01.10.05 Feasibility study published
Signalling the way forward for the transformation of the RSC’s home in Stratford-upon-Avon.
The study addressed the principal opportunities and challenges with the site and was used to inform the development of outline designs.
Key elements of the study included:
- The RSC’s aspirations can be met through using the entire site, including the Union Club and existing workshops and offices between Waterside and Chapel Lane.
- The proposed thrust-stage auditorium can be accommodated between the existing fly-tower and Art Deco foyers.
- New foyer and other audience facilities can be accommodated by adapting the building on the western side of the current Royal Shakespeare Theatre, adjacent to Waterside.
- The architecturally significant exterior and interior features can be preserved and enhanced.
01.06.05 RSC Community Forum
RSC Community Forum is formed to help to shape the consultation for the project. The Forum is chaired by Sir Brian Follet and has over 30 members.
01.05.05 Work starts on theatre
Work begins on the construction of the Courtyard Theatre, the RSC’s temporary theatre.
The RSC’s intention has always been to perform in Stratford during the work on the Royal Shakespeare Theatre in order to safeguard the £57 million the Company contributes to the regional economy each year.

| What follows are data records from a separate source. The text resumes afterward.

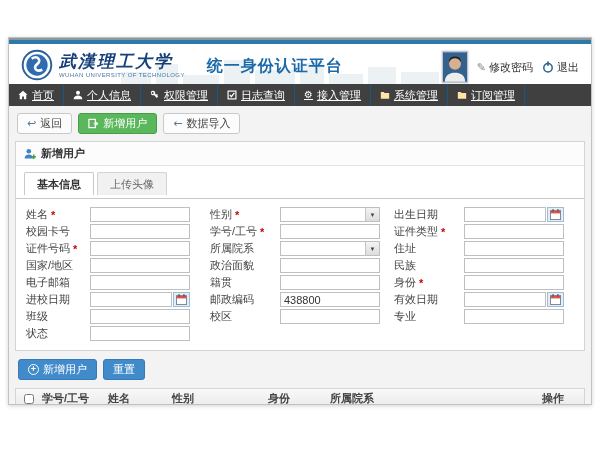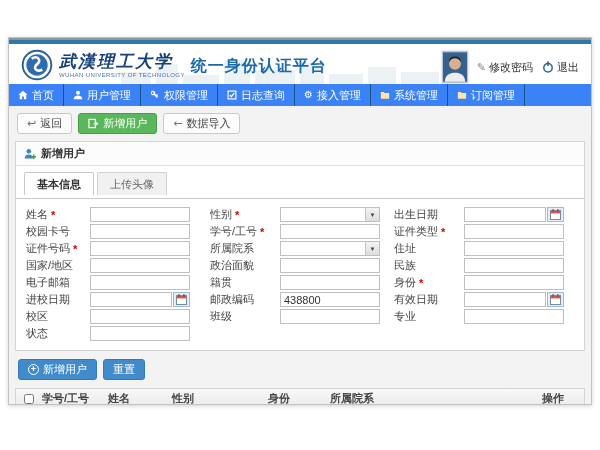--- a/index.html
+++ b/index.html
@@ -22,7 +22,7 @@
   .logo-cn { font-family:"DejaVu Serif","Liberation Serif",serif; font-style:italic; font-weight:bold;
              font-size:17px; color:#16407a; letter-spacing:2px; }
   .logo-en { font-size:6px; color:#4a77a8; letter-spacing:.4px; margin-top:2px; }
-  .platform { font-size:16px; font-weight:bold; color:#1b69a8; padding-top:3px; letter-spacing:1px; }
+  .platform { font-size:16px; font-weight:bold; color:#1b69a8; margin-left:16px; padding-top:3px; letter-spacing:1px; }
   .hdr-right { position:absolute; right:12px; top:7px; display:flex; align-items:center; gap:9px;
                font-size:11px; color:#333; }
   .avatar { width:26px; height:32px; border:1px solid #b9c6d2; box-shadow:0 0 2px rgba(0,0,0,.25); }

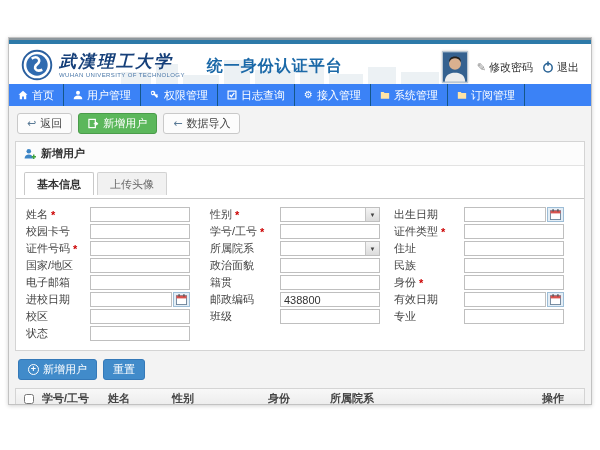--- a/index.html
+++ b/index.html
@@ -30,7 +30,7 @@
   .pencil { color:#8a8a8a; font-size:11px; font-family:"DejaVu Sans",sans-serif; }
 
   
-  .nav { height:22px; flex:none; background:#3b82f6; display:flex; font-size:11px; color:#fff; }
+  .nav { height:22px; flex:none; background:#404040; display:flex; font-size:11px; color:#fff;text-decoration:underline; }
   .nav-item { display:flex; align-items:center; gap:4px; padding:0 9px;
               border-right:1px solid #155789; cursor:pointer; white-space:nowrap; }
   .nav-item.active { background:#fff; color:#173d5e; font-weight:bold; }

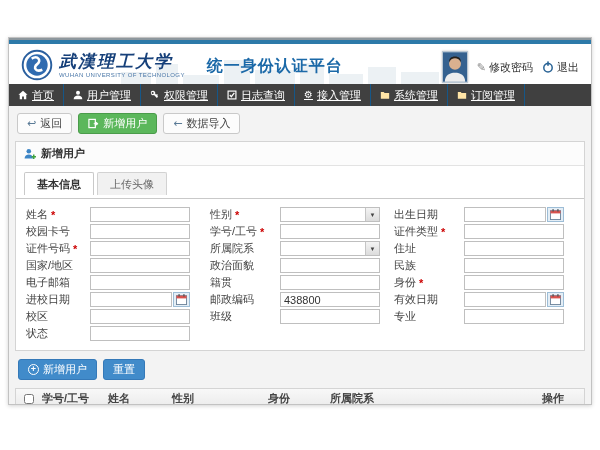--- a/index.html
+++ b/index.html
@@ -148,7 +148,7 @@
           <circle cx="6" cy="3.2" r="2.4"></circle>
           <path d="M0.8 11.2c0-3 2.4-4.5 5.2-4.5s5.2 1.5 5.2 4.5z"></path>
         </svg>
-      <span>用户管理</span>
+      <span>个人信息</span>
     </div>
     <div class="nav-item">
       <svg class="nav-ico" viewBox="0 0 12 12">

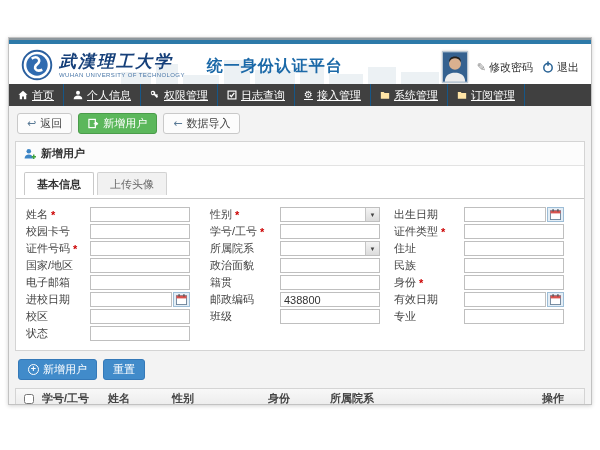--- a/index.html
+++ b/index.html
@@ -374,14 +374,14 @@
 
         <div class="fld">
           <span class="flabel">
+              <span>班级</span>
+            </span>
+          <input class="inp" style="">
+        </div>
+
+        <div class="fld">
+          <span class="flabel">
               <span>校区</span>
-            </span>
-          <input class="inp" style="">
-        </div>
-
-        <div class="fld">
-          <span class="flabel">
-              <span>班级</span>
             </span>
           <input class="inp" style="">
         </div>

The new building will incorporate a new 1,000 seat auditorium, while the existing Other Place auditorium will house the theatre's foyer space, cloakroom, bar areas, dressing room and rehearsal space.
01.04.05 Architects announced
Bennetts Associates are announced as architects for the transformation of the Royal Shakespeare Theatre and surrounding site.
RSC Artistic Director, Michael Boyd, explained why they were chosen:
“Bennetts Associates proved they clearly understood our responsibilities as a local, regional, national and international theatre company – and the challenges of marrying the wide range of architectural styles on and surrounding our site. Their style of working means this will be a collaborative and creative journey. That’s going to be critical as we involve more of our stakeholders in the project.”
15.04.05 Consultation process begins
Consultation process begins to gather ideas and opinions from residents, audiences, visitors and businesses on what they would like from the new Royal Shakespeare Theatre.
The sessions explored attitudes and opinions towards the RSC and its initial plans to transform the Royal Shakespeare Theatre and surrounding site. The research showed overwhelming support for the need to change the current Royal Shakespeare Theatre, acknowledging the many shortcomings of the current building and the importance of the RSC to the region.
01.12.04 Application submitted
Planning application submitted for the development of the temporary Courtyard Theatre on the site of the RSC’s studio theatre, The Other Place. The theatre will provide extra performance space for the Complete Works Festival and will become the Company’s main performance space when building work begins on the Royal Shakespeare Theatre and Swan Theatre site.
01.09.04 Thrust stage announced
The RSC announced its intention to create a thrust stage within the existing 1932 Royal Shakespeare Theatre, retaining the key Art Deco elements of the building.
English Heritage outline their support for the project.
Dr Simon Thurley, Chief Executive of English Heritage said:
“The Royal Shakespeare Theatre is an iconic building and draws audiences and actors from around the world. It has long been acknowledged that the theatre has many shortcomings and fails to meet the expectations of today’s increasingly sophisticated audiences.
We believe there is great scope for upgrading the historic building while maintaining its special character. We look forward to working closely with the RSC and their development team to create a first class 21st century home for Shakespearean theatre in Stratford.”